Ground Zero Pumice Feast

Sep 11, 2004 14:18

Not many people know this, but you can actually find my family in the history books. My father, Steven Zanzibar Gardner, was an explorer and an adventurer of sorts. The thing about Australia is that much of this wide sunburnt land is unmapped, because there's just too much of it, and cartographers can't spare the ink. There could be like, a small country the size of Genoa in the middle of Australia, and no one would even know. They could even have dealings with Indonesia and Spain, unbeknownst to any human society. So it is that bored rich men like my father were held in high esteem back in the Day, as there are many indications that boundless treasures still exist somewhere in the heart of Australia.

The legend that particularly interested my father was that of Captain Cook's lost diamond budgie.

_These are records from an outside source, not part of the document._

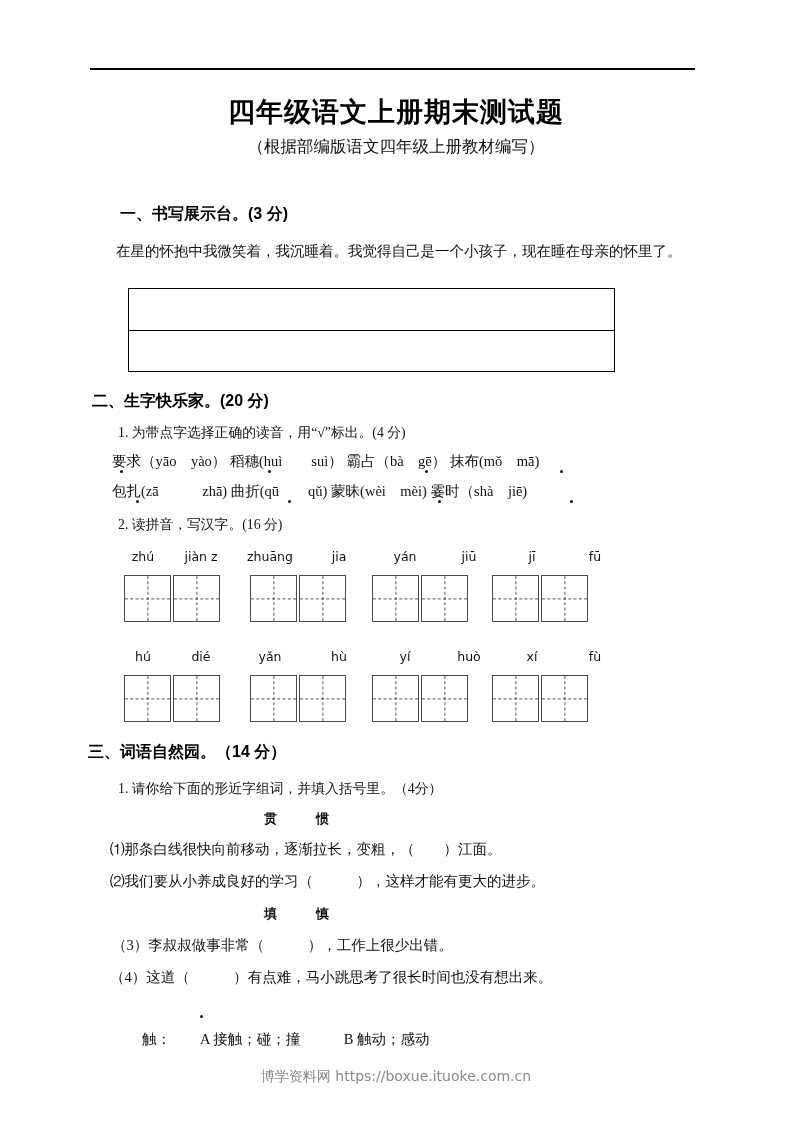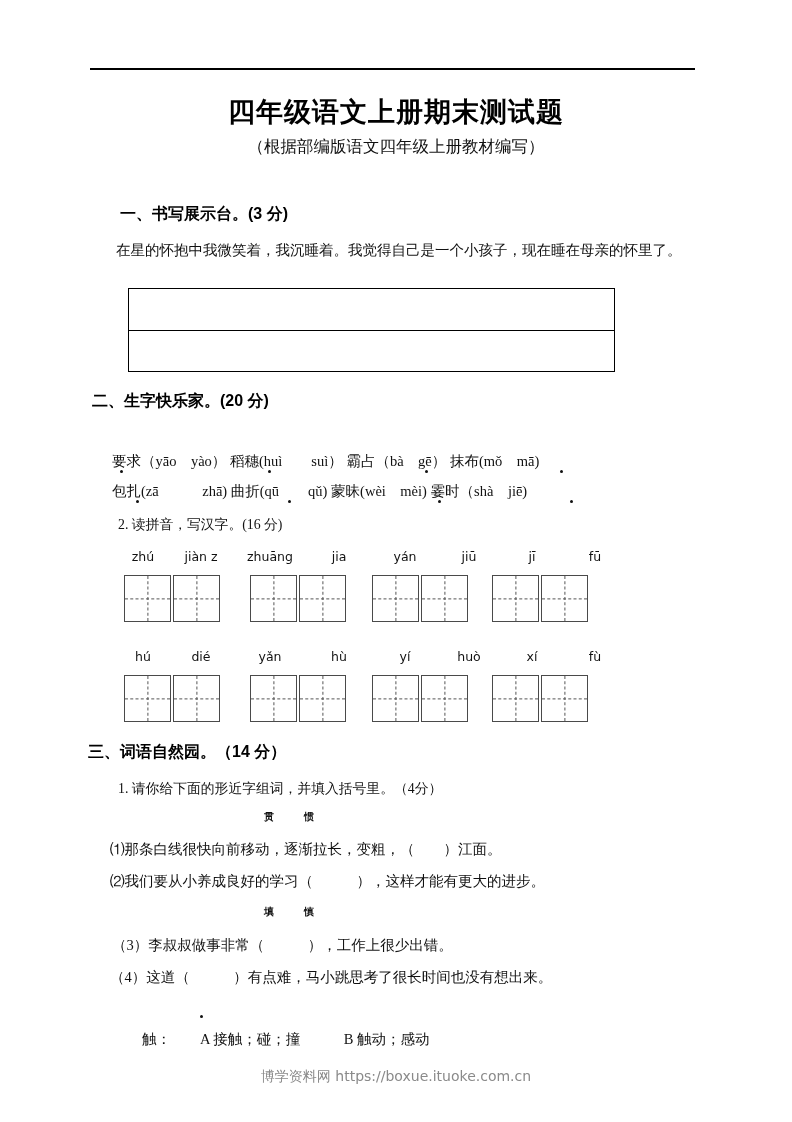--- a/index.html
+++ b/index.html
@@ -90,21 +90,21 @@
 
   .line-txt {
     position: absolute;
     font-size: 14.5px;
     color: #111;
     white-space: nowrap;
   }
 
   .pair-chars {
     position: absolute;
-    font-size: 10px;
+    font-size: 13px;
     color: #111;
     white-space: pre;
     font-weight: 600;
   }
 
   
   .write-box {
     position: absolute;
     left: 128px;
     top: 288px;
@@ -188,28 +188,29 @@
 
 <div class="page">
 
   <div class="top-rule"></div>
 
   <div class="doc-title">四年级语文上册期末测试题</div>
   <div class="doc-subtitle">（根据部编版语文四年级上册教材编写）</div>
 
   <div class="sec-head" style="left:88px; top:204px;margin-left:32px;">一、书写展示台。(3 分)</div>
 
-  <div class="para wrap" style="left:88px; top:236px; width:612px; text-indent:28px;font-family:Liberation Mono, monospace;">在星的怀抱中我微笑着，我沉睡着。我觉得自己是一个小孩子，现在睡在母亲的怀里了。</div>
+  <div class="para wrap" style="left:88px; top:236px; width:612px; text-indent:28px;">在星的怀抱中我微笑着，我沉睡着。我觉得自己是一个小孩子，现在睡在母亲的怀里了。</div>
 
   <div class="write-box">
     <div class="divider"></div>
   </div>
 
   <div class="sec-head" style="left:92px; top:391px;">二、生字快乐家。(20 分)</div>
 
+  <div class="sub-q" style="left:118px; top:424px;">1. 为带点字选择正确的读音，用“√”标出。(4 分)</div>
 
   <div class="line-txt" style="left:112px; top:452px;">
     <span>要求</span><span>（yāo　yào）</span>&nbsp;<span>稻穗</span><span>(huì　　suì）</span>&nbsp;<span>霸占</span><span>（bà　gē）</span>&nbsp;<span>抹布</span><span>(mǒ　mā)</span>
   </div>
   <div class="dot-mark" style="left:120px; top:470px;"></div>
   <div class="dot-mark" style="left:268px; top:470px;"></div>
   <div class="dot-mark" style="left:425px; top:470px;"></div>
   <div class="dot-mark" style="left:560px; top:470px;"></div>
 
   <div class="line-txt" style="left:112px; top:482px;">

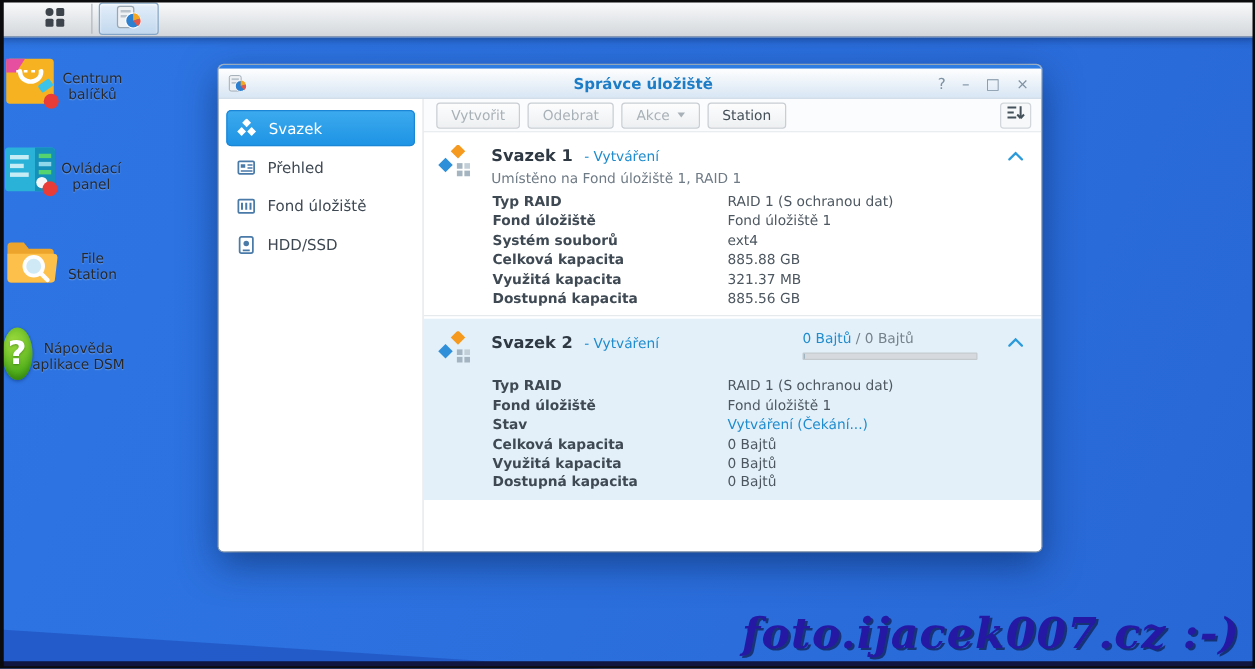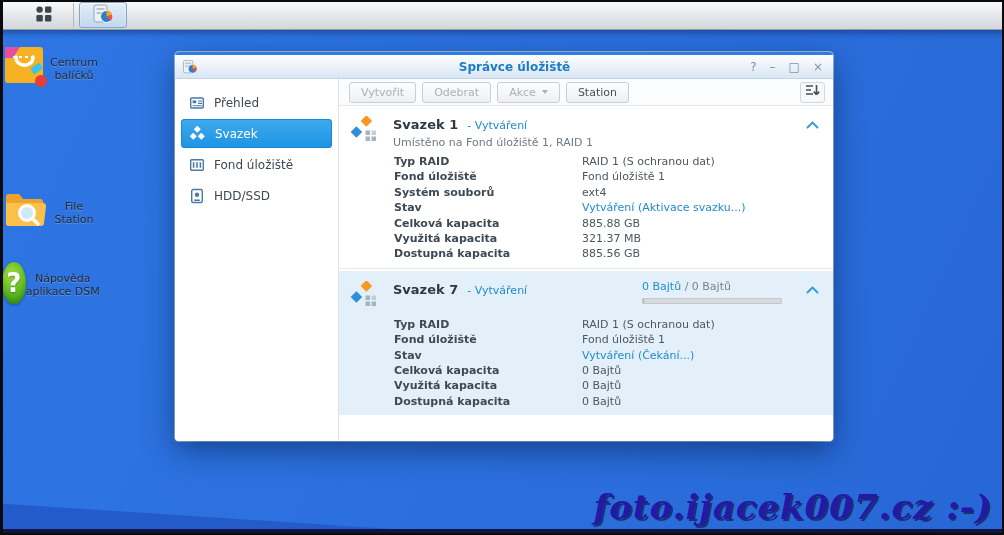--- a/index.html
+++ b/index.html
@@ -135,20 +135,39 @@
           <path d="M3 5h15l-7 11H3z" fill="#e64fa0"></path>
           <rect x="29" y="23" width="11" height="7" rx="1.5" transform="rotate(-35 34.5 26.5)" fill="#3cc3ea"></rect>
           <path d="M14 15c0 11 17 11 17 0" stroke="#fff" stroke-width="3.5" fill="none" stroke-linecap="round"></path>
           <path d="M11 15h23" stroke="#fff" stroke-width="2" stroke-dasharray="3 3"></path>
           <circle cx="39" cy="39" r="6" fill="#e73c37"></circle>
         </svg>
     </span>
     <div class="lbl">Centrum balíčků</div>
   </div>
 
+  <div class="dicon d2">
+    <span>
+      <svg width="44" height="42" viewBox="0 0 44 42">
+          <rect x="2" y="2" width="40" height="35" rx="3" fill="#2ab2d9"></rect>
+          <path d="M26 2h13a3 3 0 013 3v29a3 3 0 01-3 3H26z" fill="#1590ba"></path>
+          <g fill="#c6ecf6">
+            <rect x="6" y="8" width="15" height="3.5"></rect>
+            <rect x="6" y="15" width="11" height="3.5"></rect>
+            <rect x="6" y="22" width="15" height="3.5"></rect>
+          </g>
+          <rect x="29" y="7" width="10" height="3.5" fill="#55d36e"></rect>
+          <rect x="29" y="13.5" width="10" height="3.5" fill="#8fd7ea"></rect>
+          <rect x="29" y="20" width="10" height="3.5" fill="#55d36e"></rect>
+          <circle cx="31.5" cy="30" r="4.5" fill="#f2f6f8"></circle>
+          <circle cx="38" cy="35" r="6" fill="#e73c37"></circle>
+        </svg>
+    </span>
+    <div class="lbl">Ovládací panel</div>
+  </div>
 
   <div class="dicon d3">
     <span>
       <svg width="46" height="42" viewBox="0 0 46 42">
           <path d="M4 9a3 3 0 013-3h10l4 5h17a3 3 0 013 3v21a3 3 0 01-3 3H7a3 3 0 01-3-3z" fill="#eda42c"></path>
           <path d="M4 15h37a3 3 0 013 3l-2 17a3 3 0 01-3 3H7a3 3 0 01-3-3z" fill="#fdc04a"></path>
           <circle cx="25" cy="25" r="7.5" fill="#cfeaf6" stroke="#fdfdfd" stroke-width="3"></circle>
           <path d="M30.5 30.5l5.5 5.5" stroke="#fdfdfd" stroke-width="3.5" stroke-linecap="round"></path>
         </svg>
     </span>
@@ -180,41 +199,41 @@
         <span>?</span>
         <span>–</span>
         <span>□</span>
         <span>×</span>
       </span>
     </div>
 
     <div class="win-body">
 
       <div class="sidebar">
-        <div class="side-item">
-          <span class="sicon">
-            <svg width="16" height="16" viewBox="0 0 16 16">
-                <rect x="1.7" y="3" width="12.6" height="10" rx="1" fill="none" stroke="currentColor" stroke-width="1.4"></rect>
-                <rect x="3.6" y="5.4" width="3.6" height="2.8" fill="currentColor"></rect>
-                <path d="M9 6h4M9 8.4h4M3.6 10.8h9.4" stroke="currentColor" stroke-width="1.1" fill="none"></path>
-              </svg>
-          </span>
-          <span>Přehled</span>
-        </div>
         <div class="side-item selected">
           <span class="sicon">
             <svg width="17" height="16" viewBox="0 0 17 16">
                 <g fill="currentColor">
                   <rect x="5.8" y="0.7" width="5" height="5" transform="rotate(45 8.3 3.2)"></rect>
                   <rect x="1.8" y="7.7" width="5" height="5" transform="rotate(45 4.3 10.2)"></rect>
                   <rect x="9.8" y="7.7" width="5" height="5" transform="rotate(45 12.3 10.2)"></rect>
                 </g>
               </svg>
           </span>
           <span>Svazek</span>
+        </div>
+        <div class="side-item">
+          <span class="sicon">
+            <svg width="16" height="16" viewBox="0 0 16 16">
+                <rect x="1.7" y="3" width="12.6" height="10" rx="1" fill="none" stroke="currentColor" stroke-width="1.4"></rect>
+                <rect x="3.6" y="5.4" width="3.6" height="2.8" fill="currentColor"></rect>
+                <path d="M9 6h4M9 8.4h4M3.6 10.8h9.4" stroke="currentColor" stroke-width="1.1" fill="none"></path>
+              </svg>
+          </span>
+          <span>Přehled</span>
         </div>
         <div class="side-item">
           <span class="sicon">
             <svg width="16" height="16" viewBox="0 0 16 16">
                 <rect x="1.7" y="2.7" width="12.6" height="10.6" rx="1" fill="none" stroke="currentColor" stroke-width="1.4"></rect>
                 <path d="M4.6 5.2v5.6M8 5.2v5.6M11.4 5.2v5.6" stroke="currentColor" stroke-width="1.6"></path>
               </svg>
           </span>
           <span>Fond úložiště</span>
         </div>
@@ -275,21 +294,20 @@
               <span class="collapse">
                 <svg width="13" height="8" viewBox="0 0 13 8">
                     <path d="M1.5 6.5l5-5 5 5" fill="none" stroke="#2b9ada" stroke-width="1.8" stroke-linecap="round"></path>
                   </svg>
               </span>
             </div>
             <div class="vol-rows">
               <div class="vrow"><span class="vlabel">Typ RAID</span><span class="vvalue">RAID 1 (S ochranou dat)</span></div>
               <div class="vrow"><span class="vlabel">Fond úložiště</span><span class="vvalue">Fond úložiště 1</span></div>
               <div class="vrow"><span class="vlabel">Systém souborů</span><span class="vvalue">ext4</span></div>
-              <div class="vrow"><span class="vlabel">Stav</span><span class="vvalue accent">Vytváření (Aktivace svazku...)</span></div>
               <div class="vrow"><span class="vlabel">Celková kapacita</span><span class="vvalue">885.88 GB</span></div>
               <div class="vrow"><span class="vlabel">Využitá kapacita</span><span class="vvalue">321.37 MB</span></div>
               <div class="vrow"><span class="vlabel">Dostupná kapacita</span><span class="vvalue">885.56 GB</span></div>
             </div>
           </div>
 
           <div class="vol vol-2">
             <div class="vol-header">
               <span class="vol-cube">
                 <svg width="30" height="27" viewBox="0 0 30 27">
@@ -298,21 +316,21 @@
                     <g fill="#a4b4c0">
                       <rect x="16.5" y="14.5" width="4.5" height="4.5"></rect>
                       <rect x="22.5" y="14.5" width="4.5" height="4.5" fill="#c3cfd8"></rect>
                       <rect x="16.5" y="20.5" width="4.5" height="4.5"></rect>
                       <rect x="22.5" y="20.5" width="4.5" height="4.5"></rect>
                     </g>
                   </svg>
               </span>
               <div class="vol-titles">
                 <div>
-                  <span class="vol-name">Svazek 7</span>
+                  <span class="vol-name">Svazek 2</span>
                   <span class="vol-status">- Vytváření</span>
                 </div>
               </div>
               <div class="vol-usage">
                 <div class="usage-text">
                   <span class="used">0 Bajtů</span>
                   <span class="rest">/ 0 Bajtů</span>
                 </div>
                 <div class="pbar">
                     <div class="pfill"></div>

The story goes that James Cook was viciously beating his pet budgie with a hefty chunk of coal, and that with the intense heat caused by the continual friction, the budgie became coated with diamond dust over a period of about two million years. One day Cook's ship was on its way to Alice Springs when it crashed into the coast of Australia, Alice Springs of course being several thousand kilometres inland and at that time non-existant. Cook cursed and raged, naturally taking his anger out on the budgie, who was so despondant it flew inland to the Simpson Desert and broke into a million pieces. Many modern scholars have dismissed this myth as physically impossible and 'lame', but my father had enough faith in it to spend his entire family fortune on an expedition into the burning sands of the Simpson Desert, employing the greatest metal detectors money can buy.

Alas, as he eventually discovered, diamonds are not made out of metal. The metal detectors were good for only one thing - finding other discarded metal detectors from past expeditions. Even with these supplementary metal detectors the search was in vain, but my father refused to give up. Some people say his ineffable courage came from his alleged 'gypsy' blood. Others claimed he'd suffered a severe head wound when a blind worker with a metal detector mistook my father's steel-rimmed glasses as the legendary diamonds, and struck him a mighty blow to the skull with a shovel, leaving him under the impression he was a pixy looking for underground rainbows. Whatever the cause, he pressed on to search for the diamonds as well as a number of other Australian legends, such as the Bunyip, Ned Kelly's hideout, and Mulga Bill's bicycle.

For many years my father and his men wandered the baking centre of Australia, digging wide trenches and mines, sifting the dusty bottoms of empty riverbeds, and mastering the lagerphone. They searched dune after dune of sand, but the result was not diamonds, but merely sand, and the occasional scorpion. Years of searching without result caused my father's men to mutiny. One morning he awoke to discover they had left in the night, leaving behind only enough metal detectors and lagerphones to eke out a miserable survival. For ten long days he trudged up and down the sandy slopes, navigating by the stars. He became so adept at reading the stars that he was able to discern his own horoscope for that day. It was "Look behind you". He did, and was surprised to see the legendary Bunyip standing right there. The Bunyip led my father down to an underground cave which apparently used to be inhabited by none other than Ned Kelly, and what should he spot down there amid the ammunition and Betty Boo comics but a penny-farthing, which he could only assume was Mulga Bill's. In glorious triumph he rode back across the sands, down south, into Adelaide, where he was hailed as a hero. He didn't have the diamonds, but he did find the love of his life in the Bunyip, who he took for his bride. He lived happily ever after until the next day, when he was examined by the country's top neurosurgeon.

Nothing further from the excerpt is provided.